• Home
  • Beyond Discourse symposium examining human trafficking research

Beyond Discourse symposium examining human trafficking research

Tuesday, April 02, 2019

LAWRENCE — An interdisciplinary symposium examining human trafficking research is coming to the University of Kansas Lawrence campus April 4 and 5. Beyond Discourse: Critical and Empirical Approaches to Human Trafficking is sponsored by the Institute for Policy & Social Research. 

Kamala Kempadoo of York University in Toronto will open the symposium with a keynote address at 4 p.m. Thursday, April 4, at the Spencer Museum with a reception to follow. April 5 will feature panels by regional and national scholars, including Amy Farrell of Northeastern University as well as a closing keynote at the Hall Center for the Humanities by Sally Engle Merry of New York University.

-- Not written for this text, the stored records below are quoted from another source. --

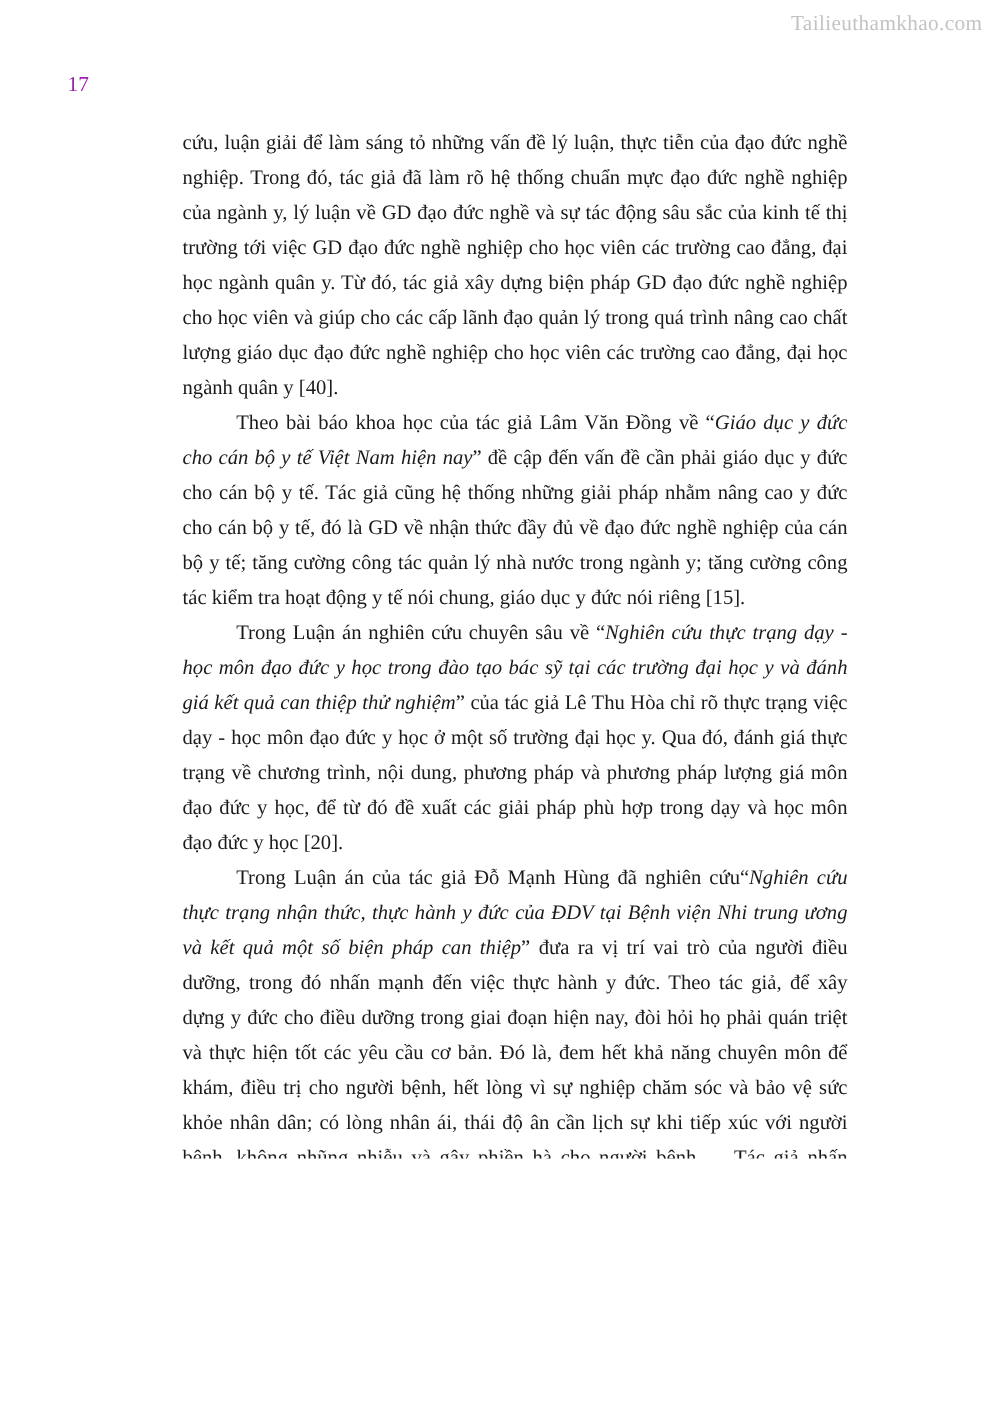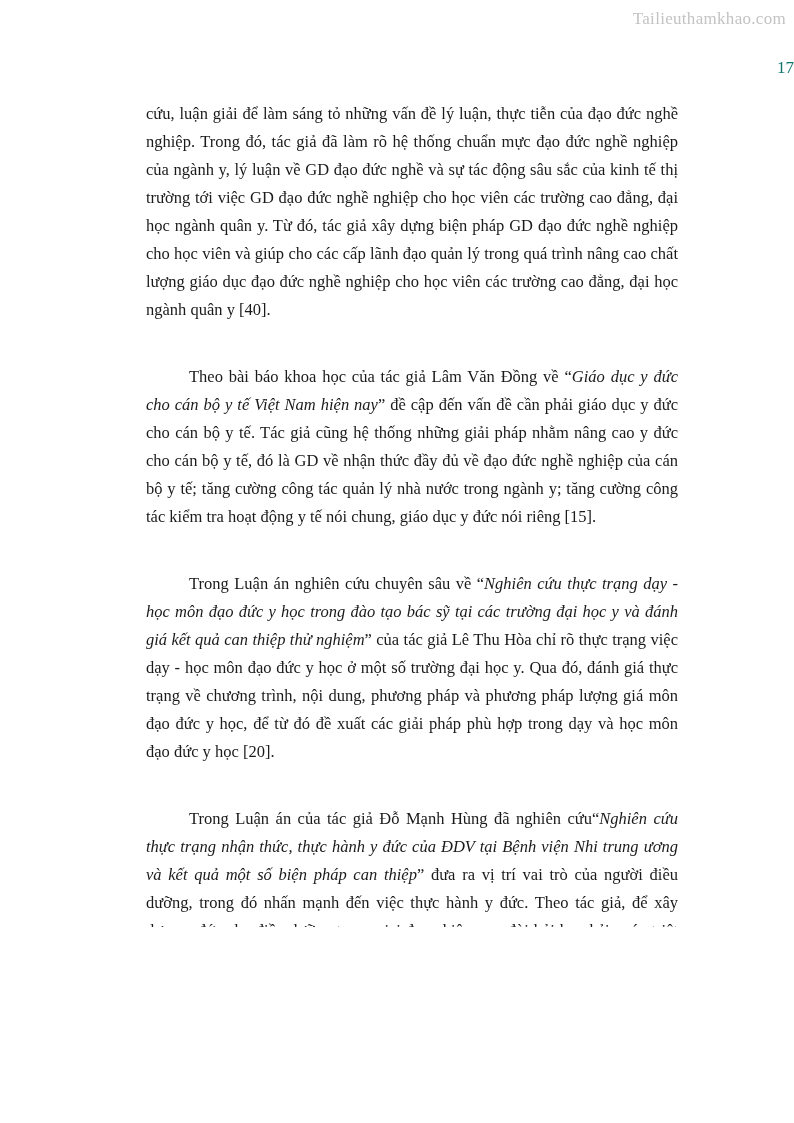--- a/index.html
+++ b/index.html
@@ -25,41 +25,40 @@
     font-size: 17px;
     color: #c3c3c3;
     letter-spacing: 0.3px;
     text-shadow: 0.5px 0.5px 0 #ffffff;
   }
   .page-number {
     position: absolute;
     top: 58px;
     left: 54px;
     right: 0;
-    text-align: right;
+    text-align: left;
     font-size: 17px;
-    color: #0f766e;
+    color: #a21caf;
   }
   .body-text {
     position: absolute;
     left: 146px;
     top: 100px;
     width: 532px;
     font-size: 16.5px;
     line-height: 28px;
     text-align: justify;
     color: #1a1a1a;
   }
   p.para {
     margin: 0;
     padding: 0;
   }
   p.para.indent {
     text-indent: 43px;
-    margin-top: 39px;
   }
   .seg-italic {
     font-style: italic;
   }
 </style>
 </head>
 <body>
 
 <div class="page">
   <div class="watermark">Tailieuthamkhao.com</div>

While often constructed as a universally abhorred form of violence, the concept of human trafficking continues to raise contentious debates in activism, policy and scholarship. Mired in divisions around the role of the state, gender and sexuality, labor exploitation and migration, factions disagree over definitions of trafficking. Some urge abandoning the term altogether.

"Most people have heard of human trafficking, and, even across the political aisle, agree that it’s something we should fight," said Stacey Vanderhurst, assistant professor in the Department of Women, Gender & Sexuality Studies. "However, what we really mean by this term varies from group to group, with real consequences for how we should act to stop it. This conference will bring together dozens of experts from around the world to figure out how human trafficking is defined, policed and prevented so that our research can support policies that better protect the rights of migrants, sex workers and other people affected by these issues."

This two-day conference will apply the contributions of critical antitrafficking scholarship to the demand for empirical research on human trafficking in local communities and around the world. It uses the insights of discursive critiques to conduct better research on the prevalence, nature and prevention of social problems that have become known as human trafficking. Scholars seek interdisciplinary and intersectional conversations to better understand the continuities and ruptures across investigations of human trafficking, building toward more just and effective frameworks for research on exploitation and violence.

"The Anti-Slavery and Human Trafficking Initiative is the hub for research on human trafficking at KU, and we are focused on developing strategies for preventing vulnerability and exploitation," said Hannah Britton, associate professor in the departments of Political Science and Women, Gender & Sexuality Studies. "Our hope is that this conference brings researchers into conversation about developing better research techniques to understand the forces driving vulnerability."